Work item: In the records that follow, find the line containing "text: Веймарской Веймарской" and the line containing "margin-top: 0 ->", then transcribe both and every line between them exactly, omitting pictures.
START Data for this exercise
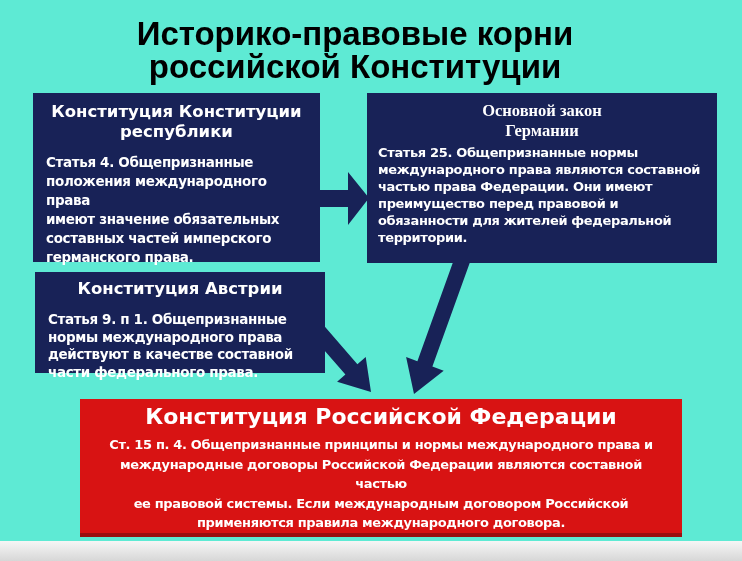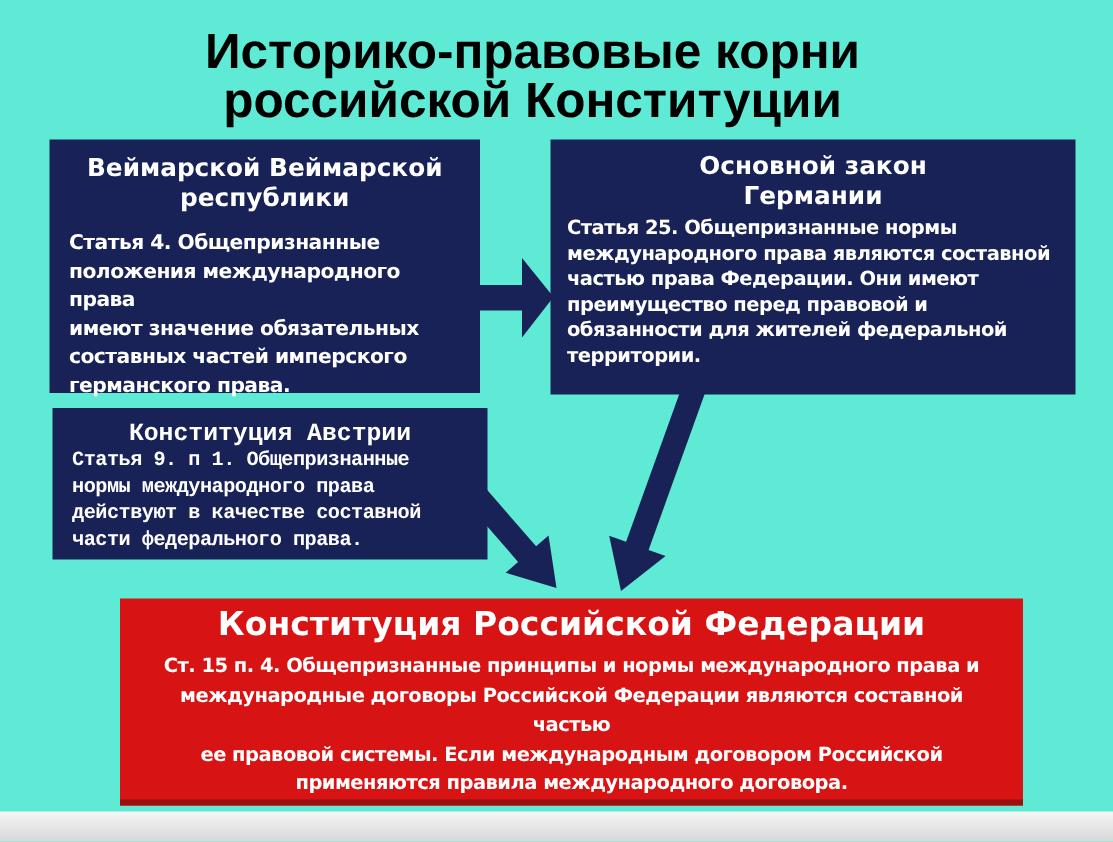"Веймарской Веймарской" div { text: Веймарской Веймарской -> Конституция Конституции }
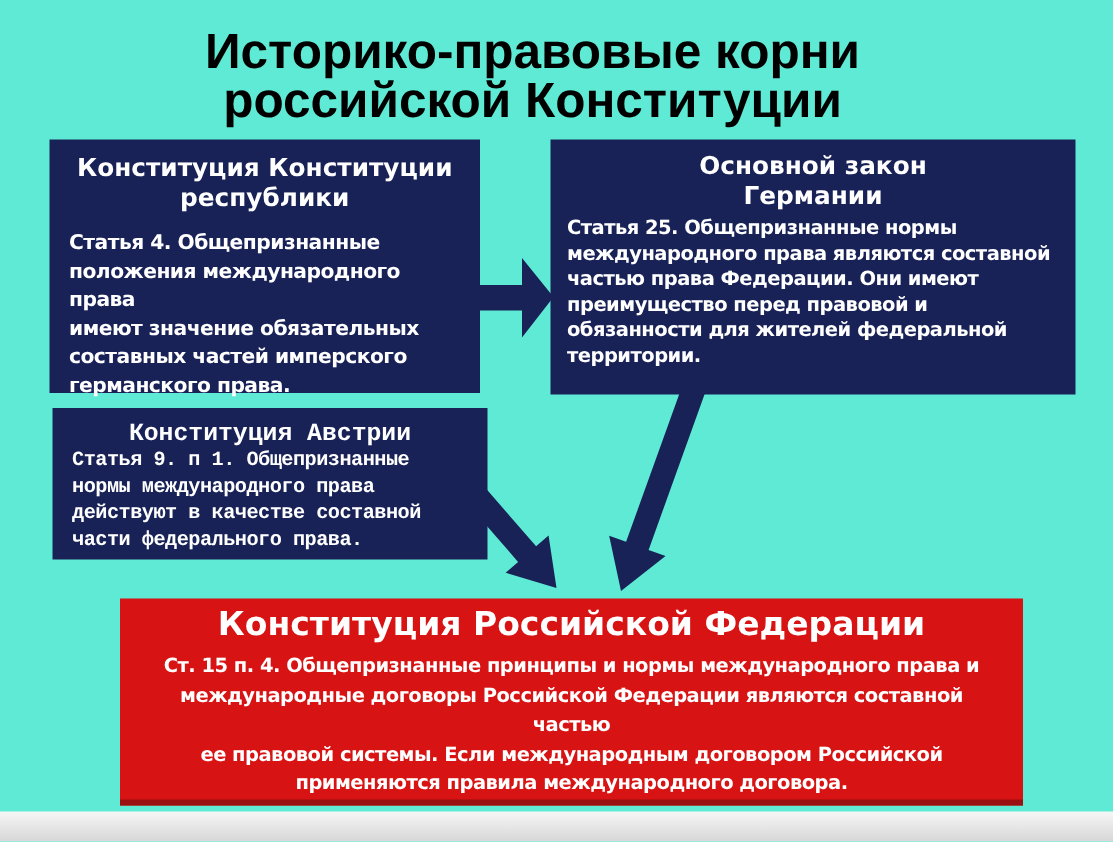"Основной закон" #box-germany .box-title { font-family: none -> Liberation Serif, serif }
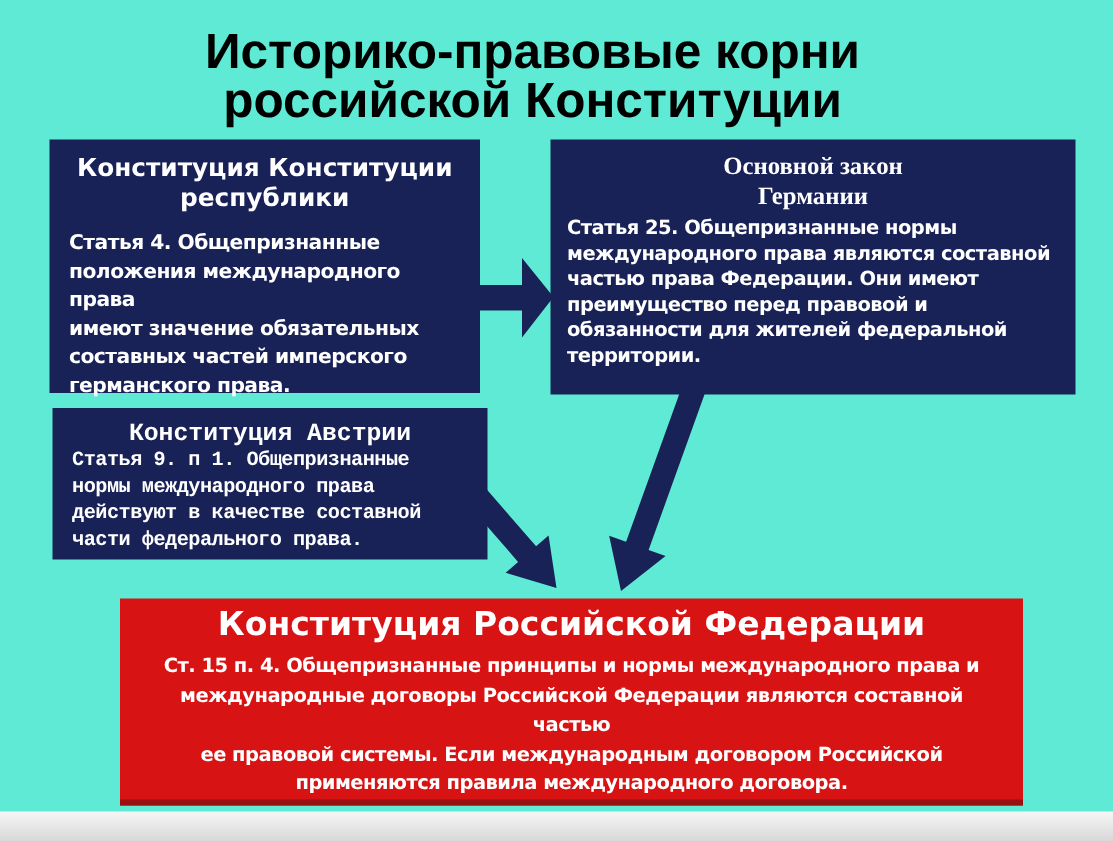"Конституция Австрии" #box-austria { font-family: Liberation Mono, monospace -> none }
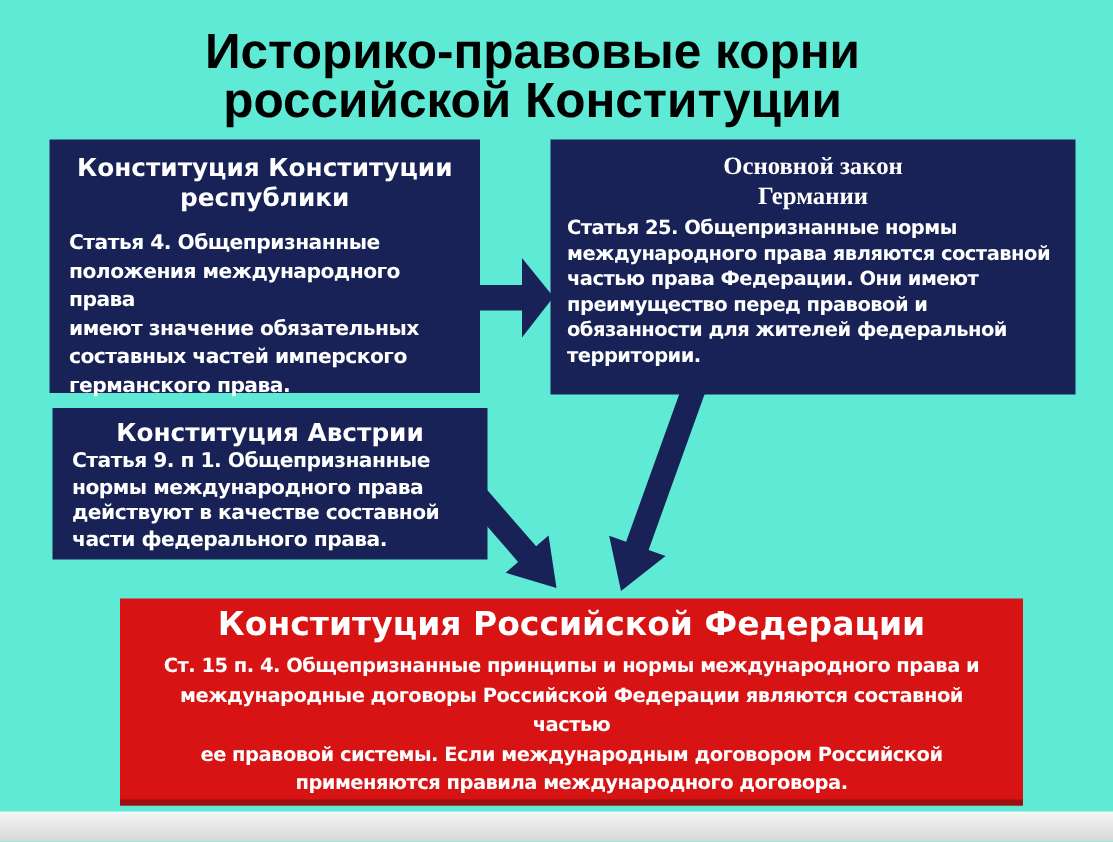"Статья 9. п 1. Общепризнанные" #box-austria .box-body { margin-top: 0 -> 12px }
END Data for this exercise
START Data for this exercise
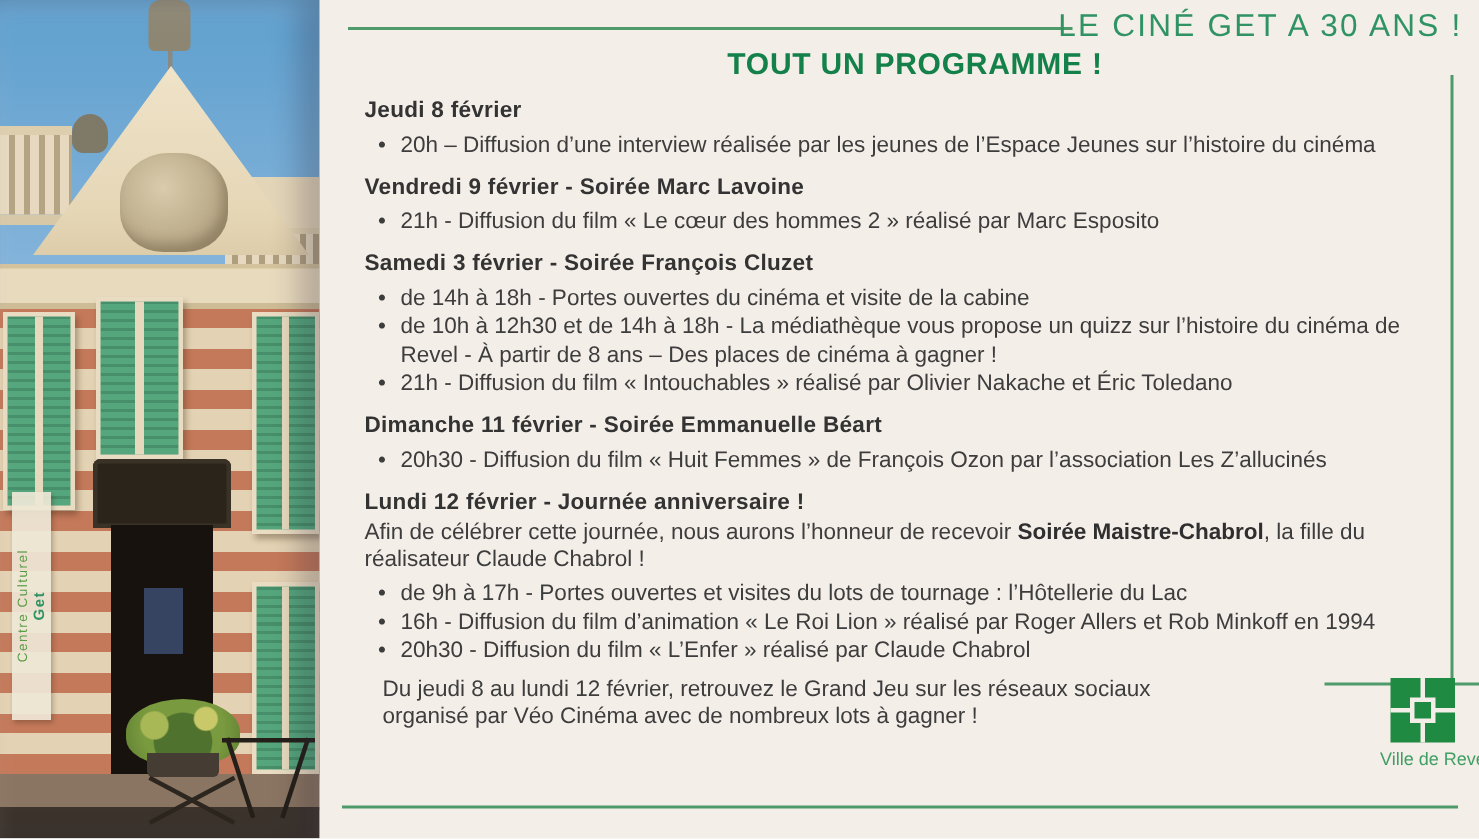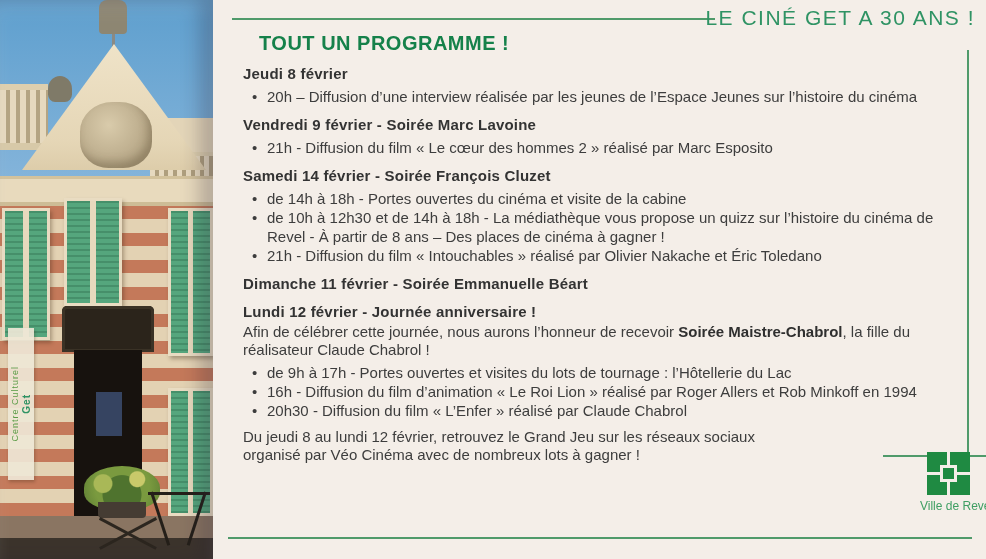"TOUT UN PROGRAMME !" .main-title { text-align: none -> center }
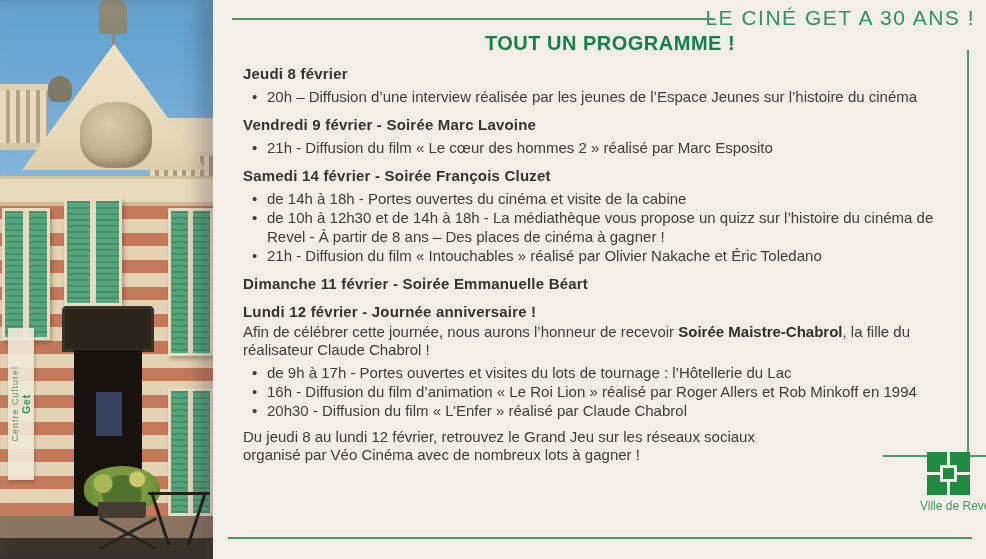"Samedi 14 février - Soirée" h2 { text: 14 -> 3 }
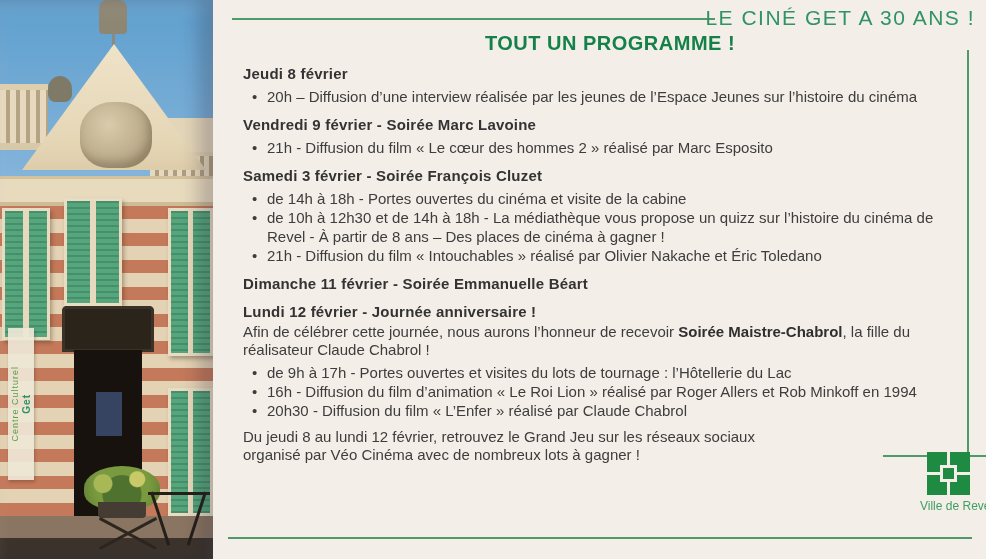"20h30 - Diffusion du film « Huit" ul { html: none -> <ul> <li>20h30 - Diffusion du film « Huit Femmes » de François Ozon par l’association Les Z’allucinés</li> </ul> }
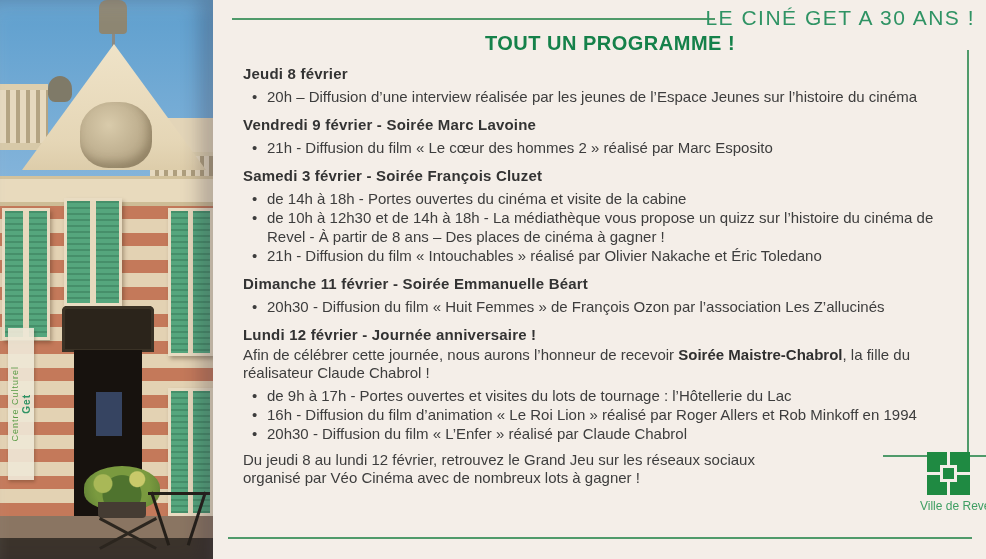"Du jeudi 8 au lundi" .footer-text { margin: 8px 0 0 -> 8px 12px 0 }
END Data for this exercise
Output:
"Веймарской Веймарской" div { text: Веймарской Веймарской -> Конституция Конституции }
"Основной закон" #box-germany .box-title { font-family: none -> Liberation Serif, serif }
"Конституция Австрии" #box-austria { font-family: Liberation Mono, monospace -> none }
"Статья 9. п 1. Общепризнанные" #box-austria .box-body { margin-top: 0 -> 12px }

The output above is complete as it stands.